(SUPPLIED RECORDS)
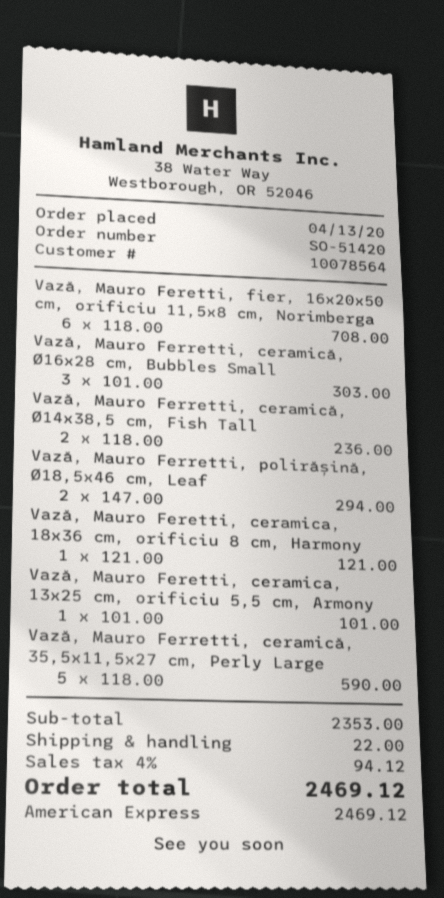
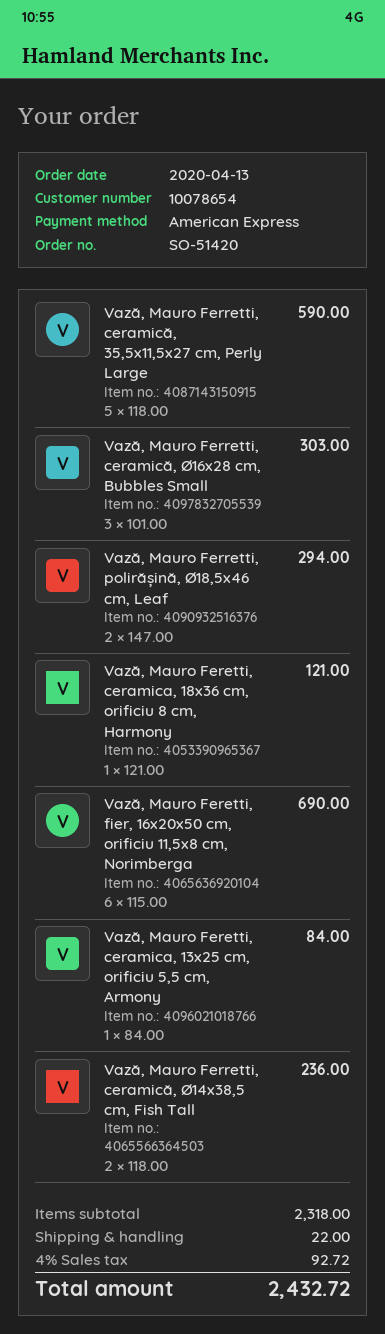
customer number: 10078564 -> 10078654
Vază, Mauro Feretti, fier, 16x20x50 cm, orificiu 11,5x8 cm, Norimberga: 6 x 118.00 = 708.00 -> 6 x 115.00 = 690.00
Vază, Mauro Feretti, ceramica, 13x25 cm, orificiu 5,5 cm, Armony: 1 x 101.00 = 101.00 -> 1 x 84.00 = 84.00
subtotal: 2353.00 -> 2318.00
tax: 4% = 94.12 -> 4% = 92.72
total: 2469.12 -> 2432.72

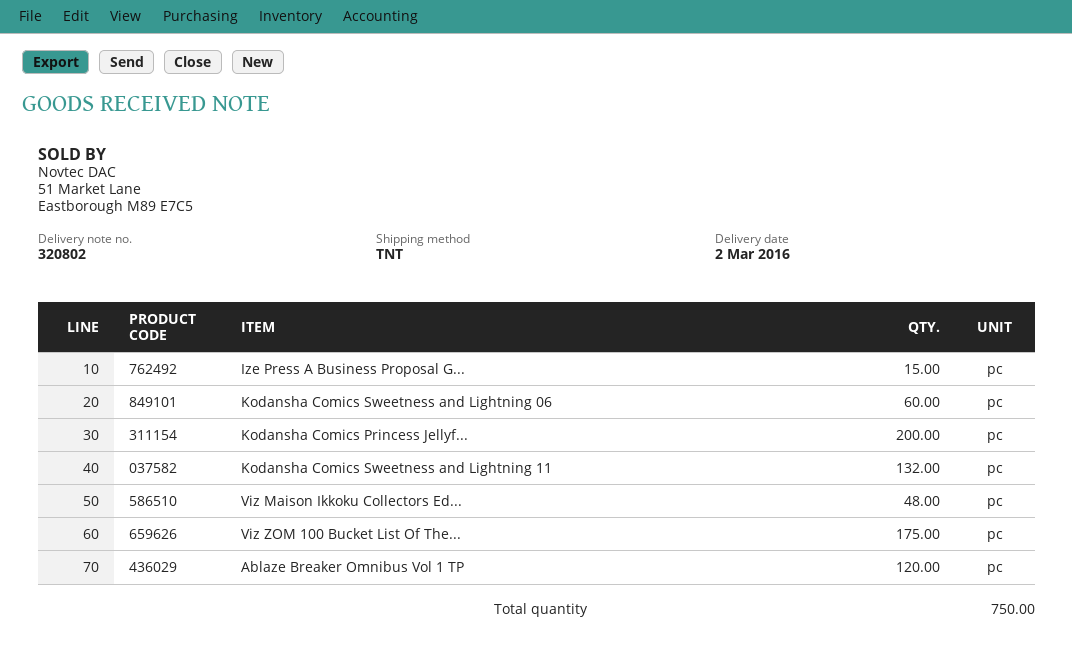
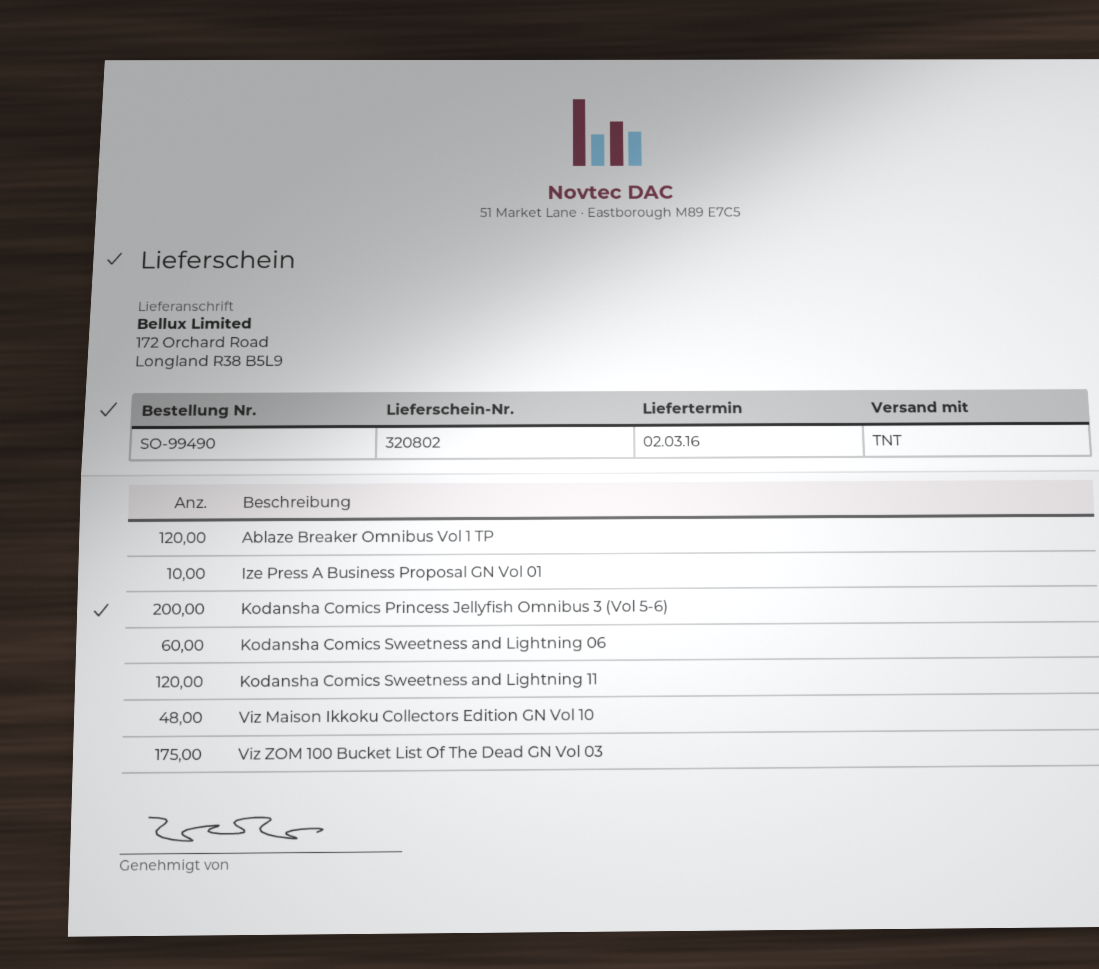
Ize Press A Business Proposal G...: 15 -> 10
Kodansha Comics Sweetness and Lightning 11: 132 -> 120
(End SUPPLIED RECORDS)
TASK INSTRUCTIONS: Please provide a faithful transcription of all the data, pictures excluded.

REPLY:
customer number: 10078564 -> 10078654
Vază, Mauro Feretti, fier, 16x20x50 cm, orificiu 11,5x8 cm, Norimberga: 6 x 118.00 = 708.00 -> 6 x 115.00 = 690.00
Vază, Mauro Feretti, ceramica, 13x25 cm, orificiu 5,5 cm, Armony: 1 x 101.00 = 101.00 -> 1 x 84.00 = 84.00
subtotal: 2353.00 -> 2318.00
tax: 4% = 94.12 -> 4% = 92.72
total: 2469.12 -> 2432.72

Ize Press A Business Proposal G...: 15 -> 10
Kodansha Comics Sweetness and Lightning 11: 132 -> 120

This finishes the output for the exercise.